Task item =
With both ends included, repeat exactly the lines of the entries below from the one containing "- Full-Stack Software" down to the one containing "2022 - Aug 2024", and no others.

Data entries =
__________

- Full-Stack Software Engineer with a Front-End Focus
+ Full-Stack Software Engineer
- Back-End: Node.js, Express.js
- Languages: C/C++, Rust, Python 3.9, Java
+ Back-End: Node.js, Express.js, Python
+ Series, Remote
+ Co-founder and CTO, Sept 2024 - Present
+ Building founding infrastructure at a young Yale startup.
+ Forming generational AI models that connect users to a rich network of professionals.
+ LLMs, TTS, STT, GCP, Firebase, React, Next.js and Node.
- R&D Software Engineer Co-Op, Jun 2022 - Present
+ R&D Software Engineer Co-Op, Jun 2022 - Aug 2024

__________

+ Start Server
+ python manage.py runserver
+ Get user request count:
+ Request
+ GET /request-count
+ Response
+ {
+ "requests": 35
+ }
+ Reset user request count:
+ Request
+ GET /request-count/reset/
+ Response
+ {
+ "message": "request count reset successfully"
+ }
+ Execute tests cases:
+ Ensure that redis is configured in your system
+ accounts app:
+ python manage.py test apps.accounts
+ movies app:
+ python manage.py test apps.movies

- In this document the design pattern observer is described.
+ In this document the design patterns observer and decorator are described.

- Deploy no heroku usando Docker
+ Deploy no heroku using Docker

__________

Output =
- Full-Stack Software Engineer with a Front-End Focus
+ Full-Stack Software Engineer
- Back-End: Node.js, Express.js
- Languages: C/C++, Rust, Python 3.9, Java
+ Back-End: Node.js, Express.js, Python
+ Series, Remote
+ Co-founder and CTO, Sept 2024 - Present
+ Building founding infrastructure at a young Yale startup.
+ Forming generational AI models that connect users to a rich network of professionals.
+ LLMs, TTS, STT, GCP, Firebase, React, Next.js and Node.
- R&D Software Engineer Co-Op, Jun 2022 - Present
+ R&D Software Engineer Co-Op, Jun 2022 - Aug 2024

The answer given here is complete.